Un miracle à Lausanne?

Courant janvier, une annonce publiée en ligne attire l’œil du retraité. Le descriptif et l’image qui l’accompagne décrivent un cocon mansardé, de 3,5 pièces, au cœur de Lausanne, pour 1540 francs par mois charges comprises. «Ce n’est pas cher, c’est vrai, mais ce n’est pas un prix complètement déconnant non plus», glisse le sexagénaire à Blick.

L’offre est par ailleurs bien rédigée, le site qui l’héberge est respectable. Lorenzo envoie un mail à l’annonceur.
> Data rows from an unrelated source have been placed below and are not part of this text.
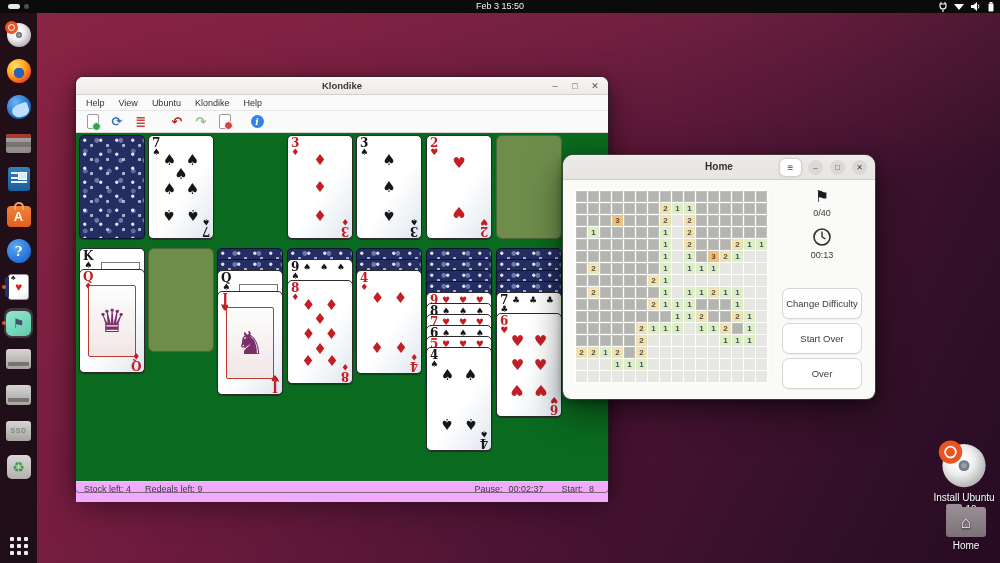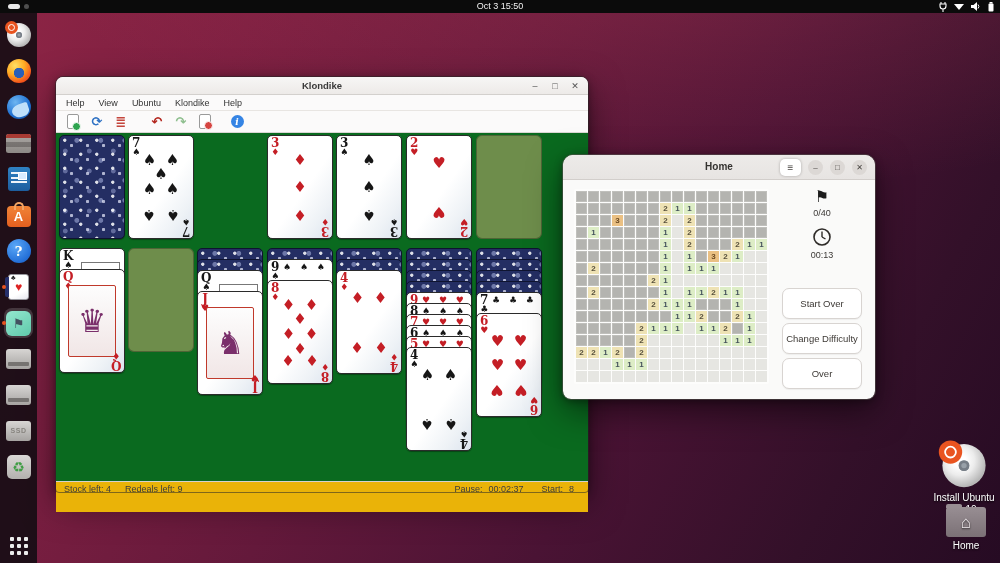"Oct 3 15:50" div.tb-clock { text: Oct -> Feb }
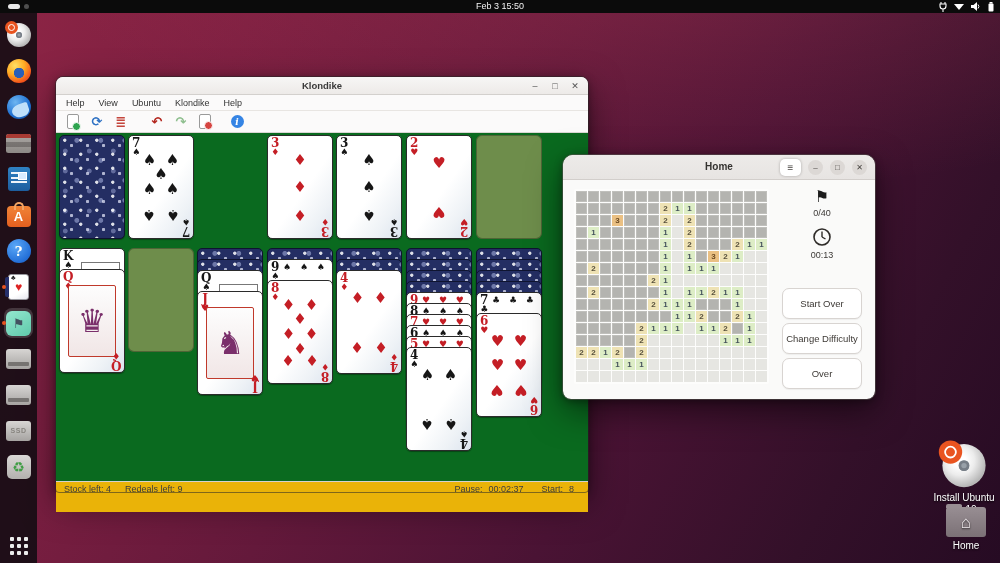"Klondike" #klondike { left: 56px -> 76px }
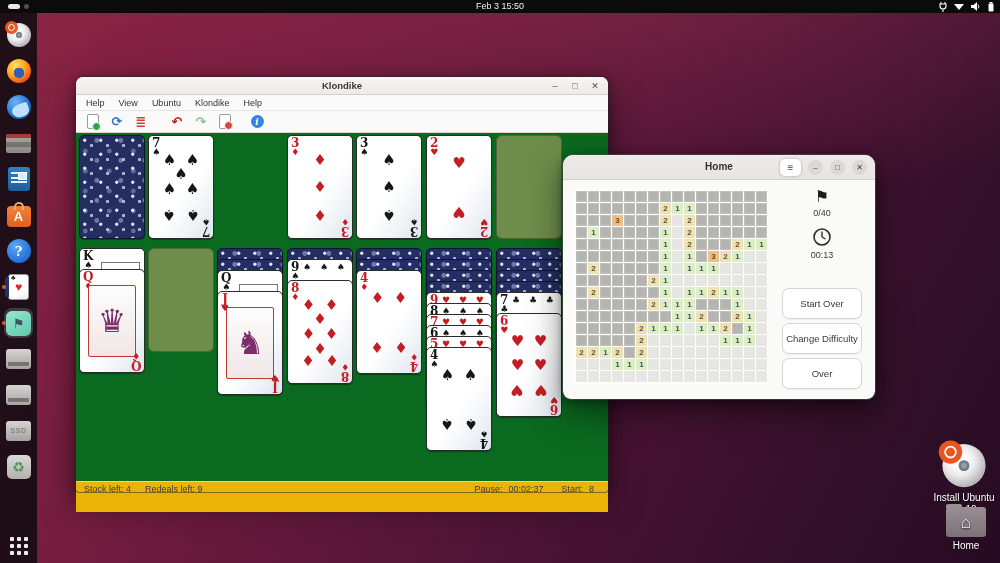"Start Over" div.mbtn { order: before "Change Difficulty" -> after "Change Difficulty" }
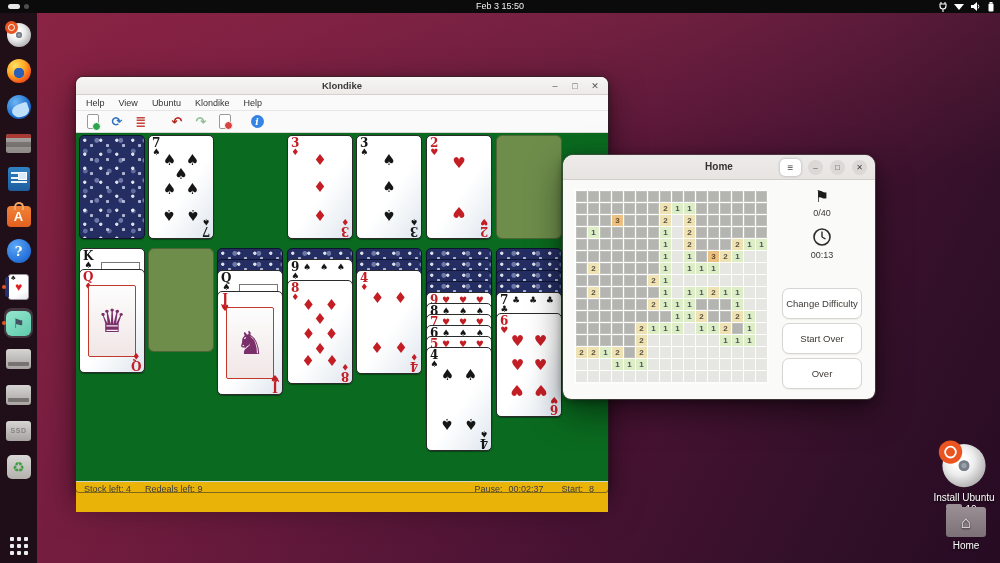"Stock left: 4" .kstatus { background: #eab308 -> #f0abfc; padding: 0 14px 16px 8px -> 0 14px 6px 8px }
Une personne qui se présente comme une femme lui répond rapidement. Elle assure être la propriétaire du bien avec son mari. «Puisque nous voulons mieux vous connaître, nous serons plus qu’heureux d’entendre quelque chose sur vous (âge, emploi, style de vie ou tout ce qui, selon vous, fait de vous un bon locataire). Je vous souhaite une bonne journée et j’espère avoir de vos nouvelles.»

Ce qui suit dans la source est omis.